Exercise details: The part below that opens with the line containing "flex-direction: column ->" and closes with the line containing "html: none ->" should be copied exactly, minus any pictures.

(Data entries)
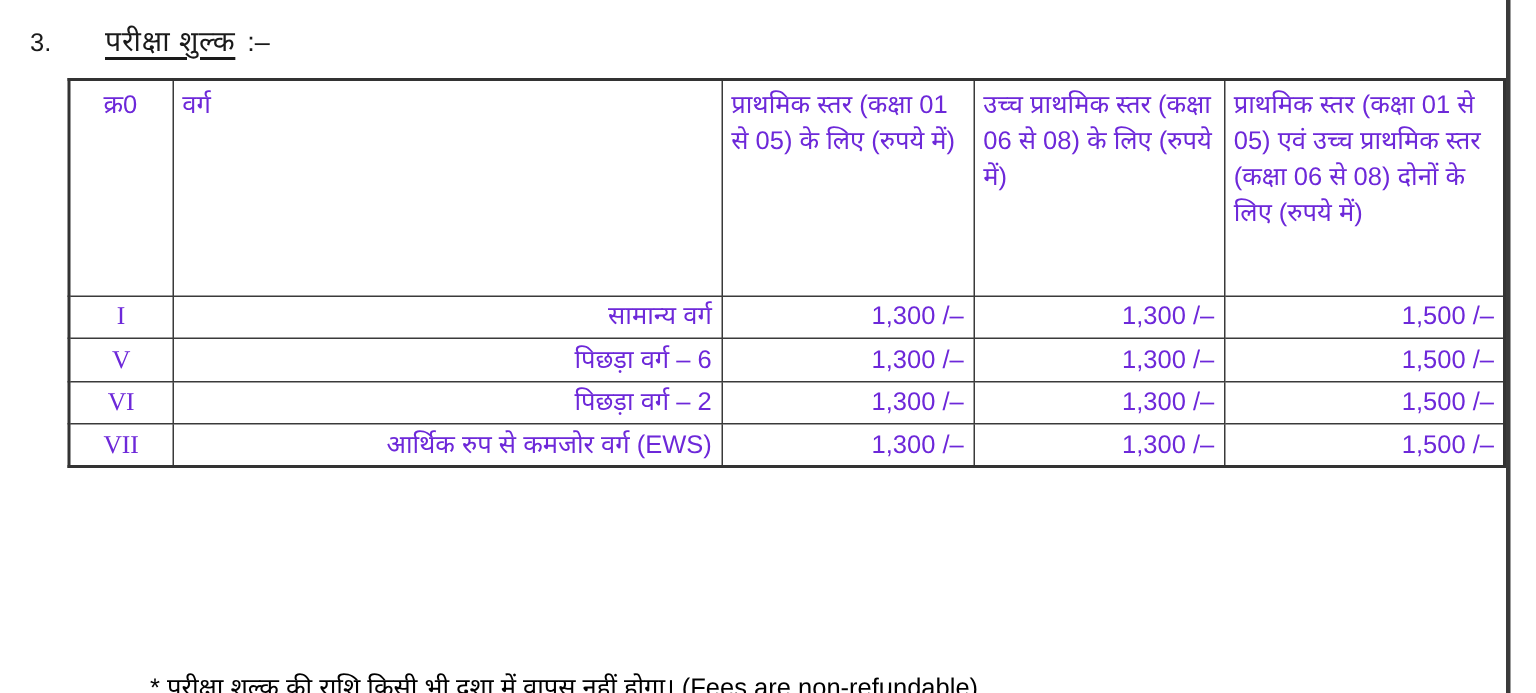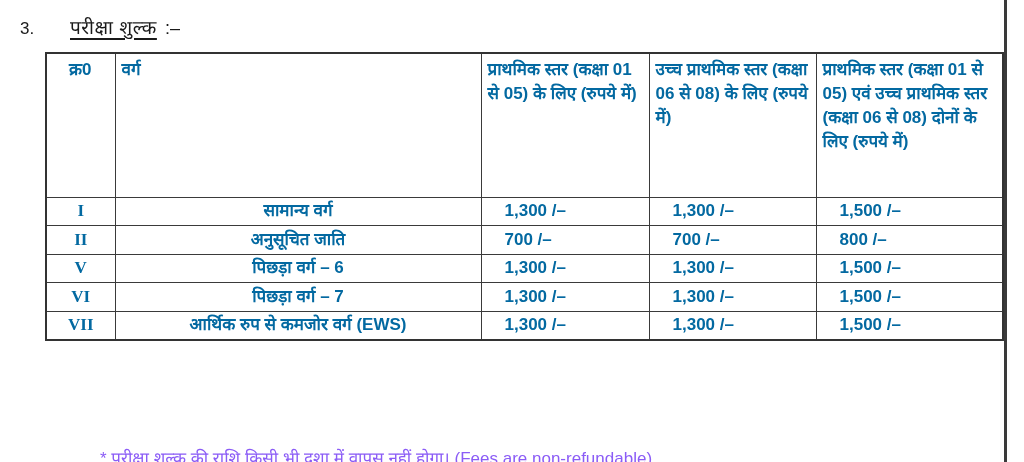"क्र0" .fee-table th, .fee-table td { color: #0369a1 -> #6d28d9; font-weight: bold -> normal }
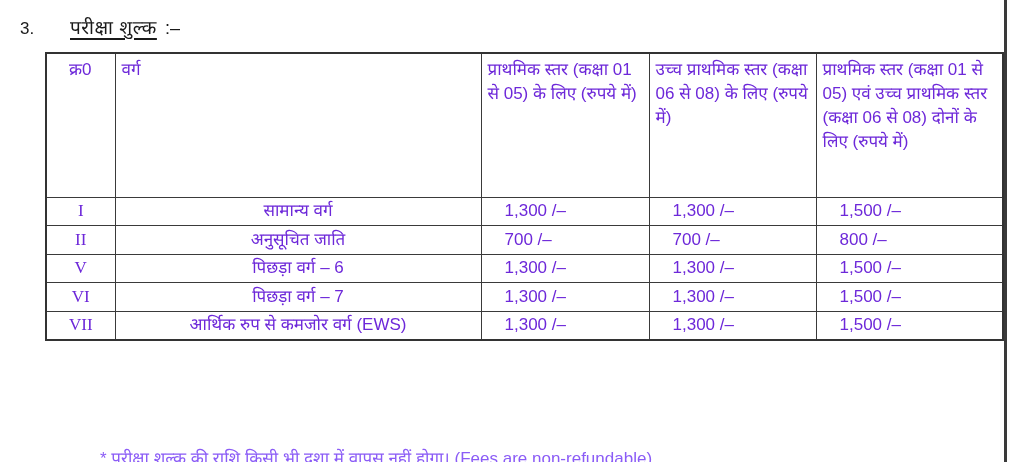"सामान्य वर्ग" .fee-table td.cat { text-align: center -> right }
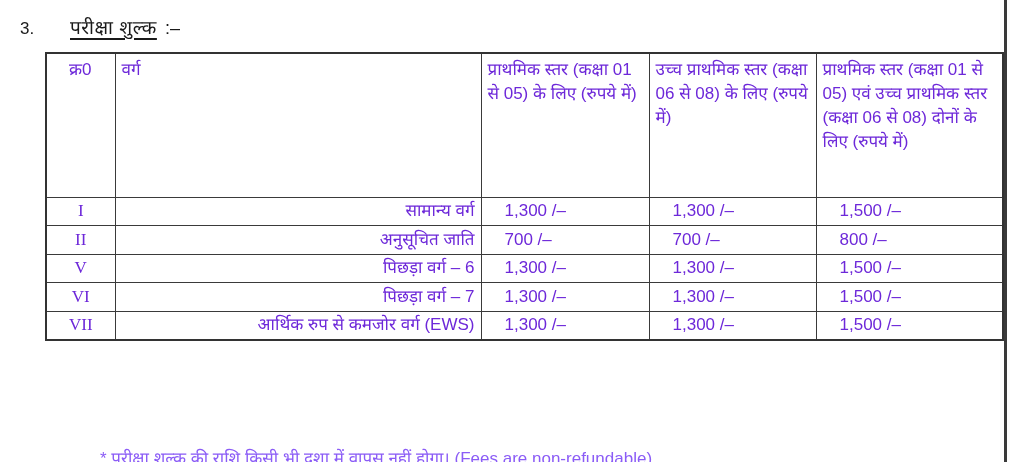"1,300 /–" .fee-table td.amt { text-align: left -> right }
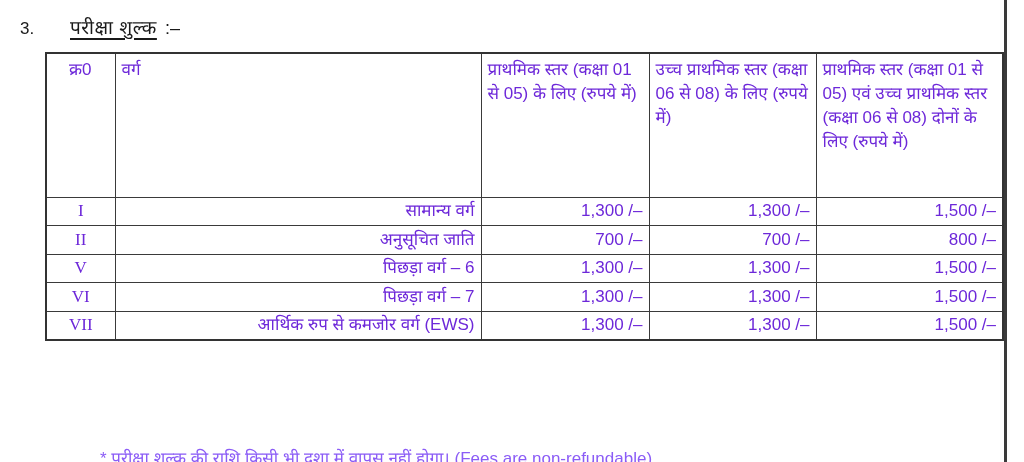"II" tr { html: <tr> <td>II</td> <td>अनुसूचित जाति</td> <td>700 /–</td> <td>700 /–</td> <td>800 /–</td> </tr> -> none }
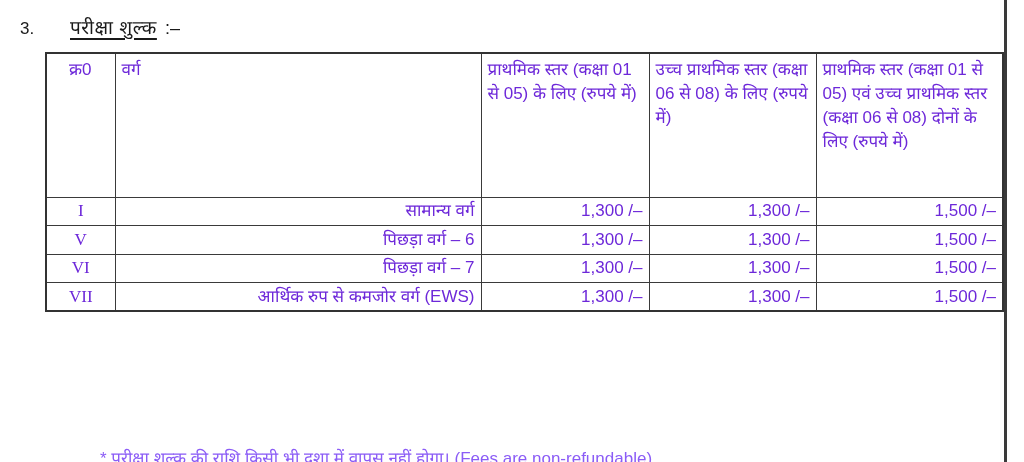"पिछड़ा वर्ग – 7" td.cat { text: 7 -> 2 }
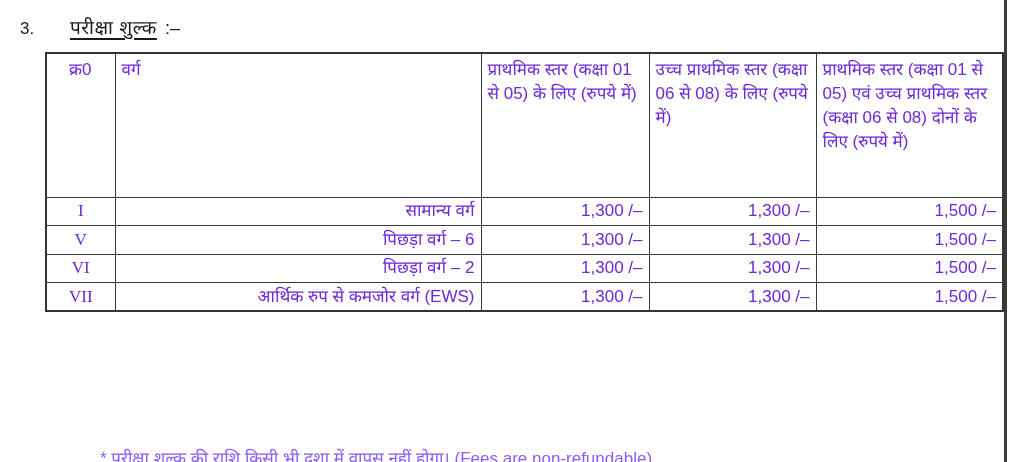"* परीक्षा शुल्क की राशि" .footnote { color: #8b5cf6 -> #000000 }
---
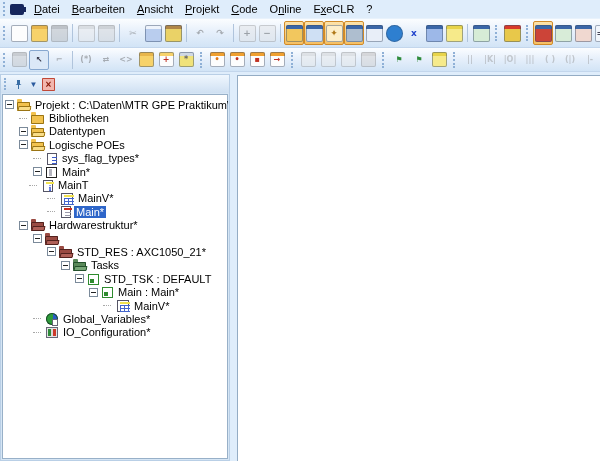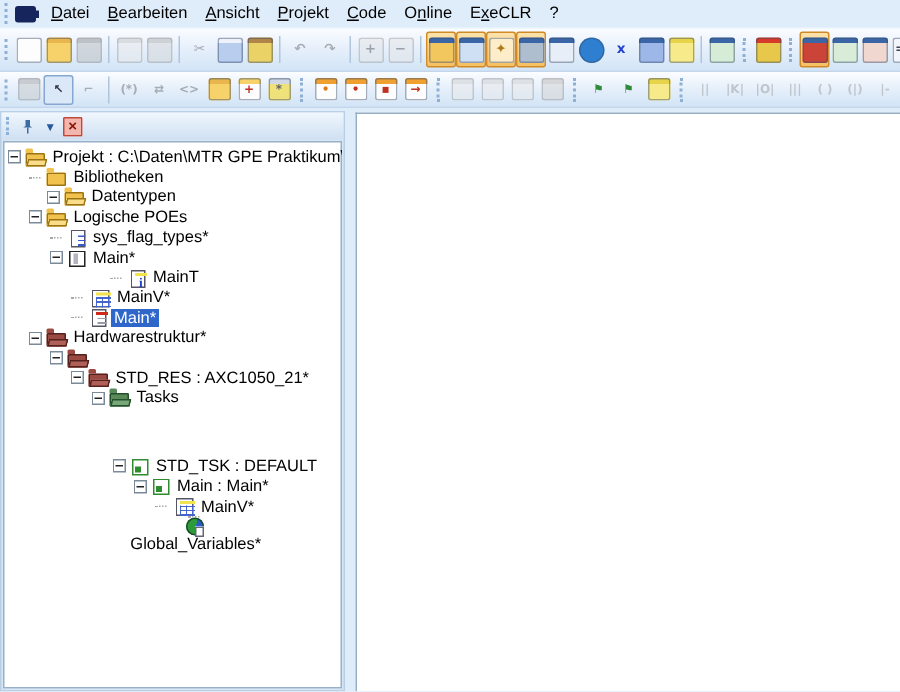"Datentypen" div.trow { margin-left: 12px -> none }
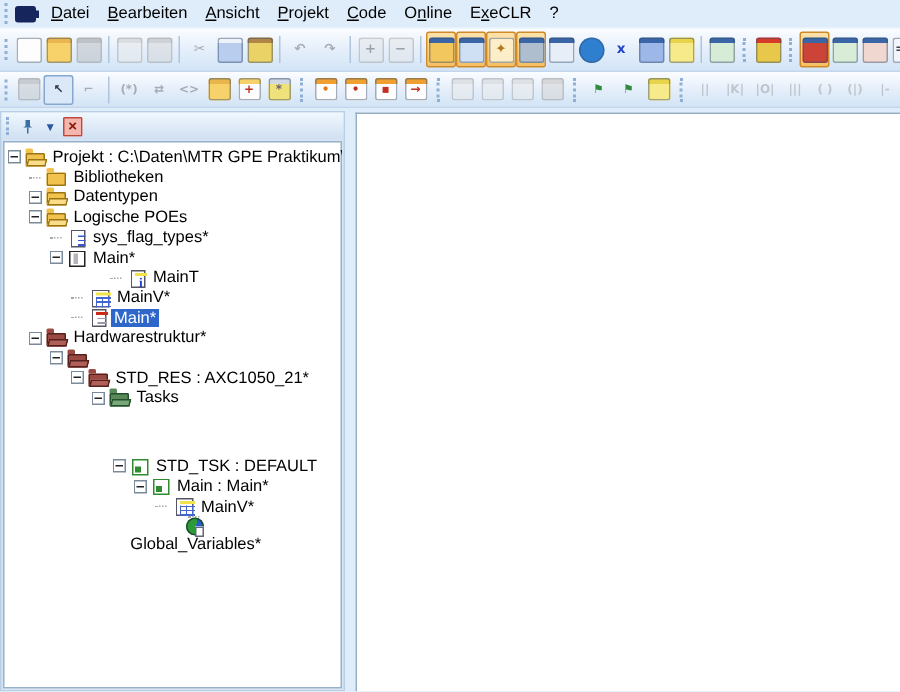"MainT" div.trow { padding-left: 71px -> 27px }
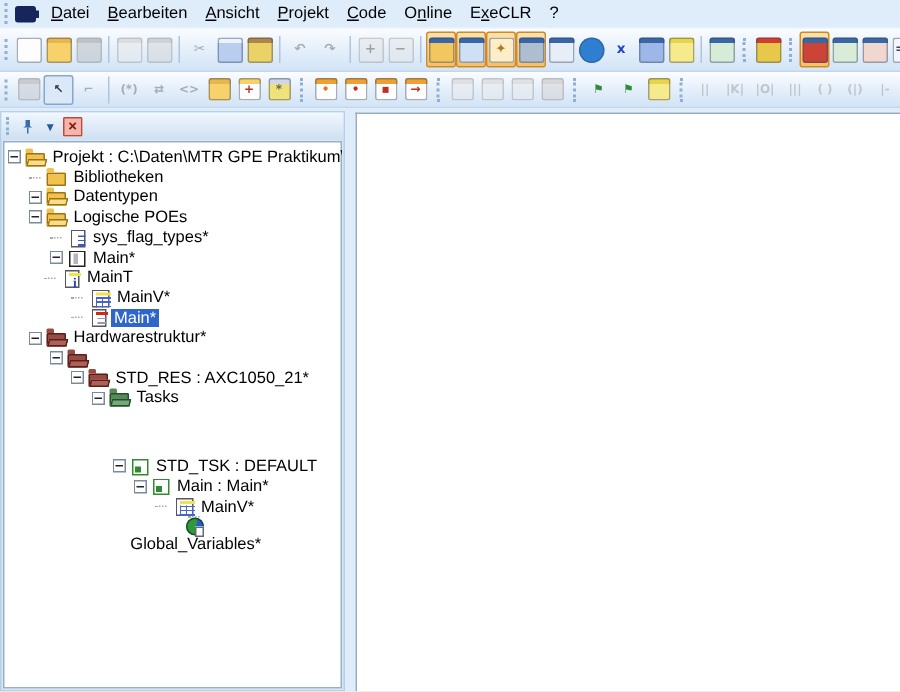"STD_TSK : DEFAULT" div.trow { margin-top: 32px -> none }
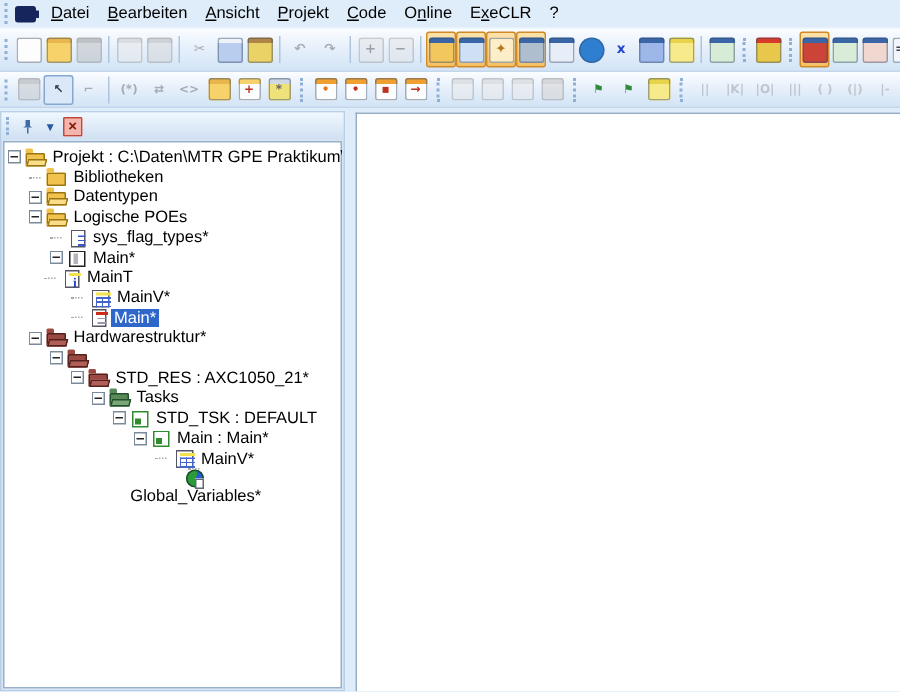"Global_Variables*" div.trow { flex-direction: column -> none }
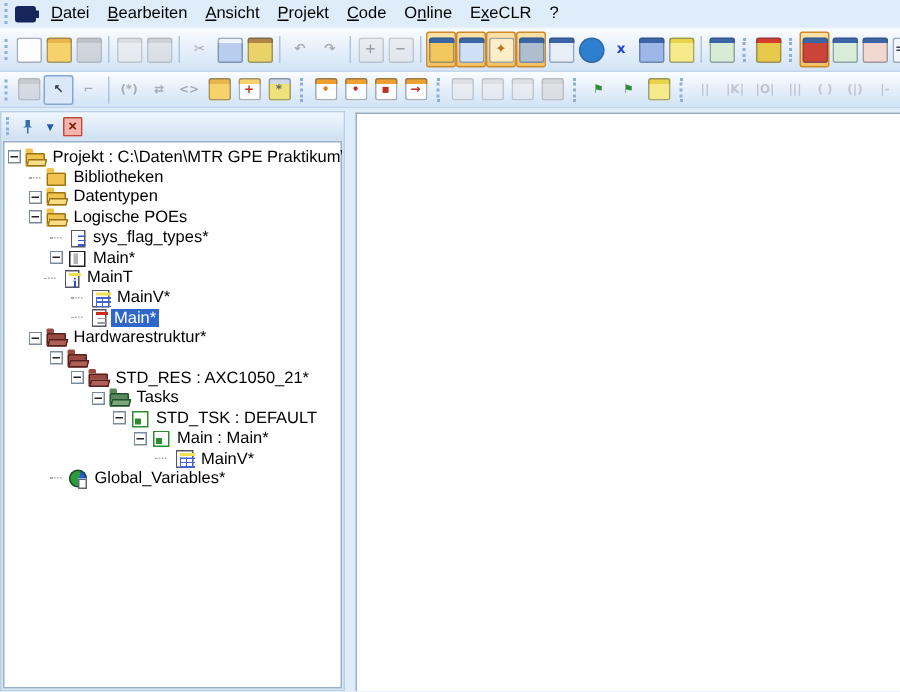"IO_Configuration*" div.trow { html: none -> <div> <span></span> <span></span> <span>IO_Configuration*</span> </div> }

Output below:
"Global_Variables*" div.trow { flex-direction: column -> none }
"IO_Configuration*" div.trow { html: none -> <div> <span></span> <span></span> <span>IO_Configuration*</span> </div> }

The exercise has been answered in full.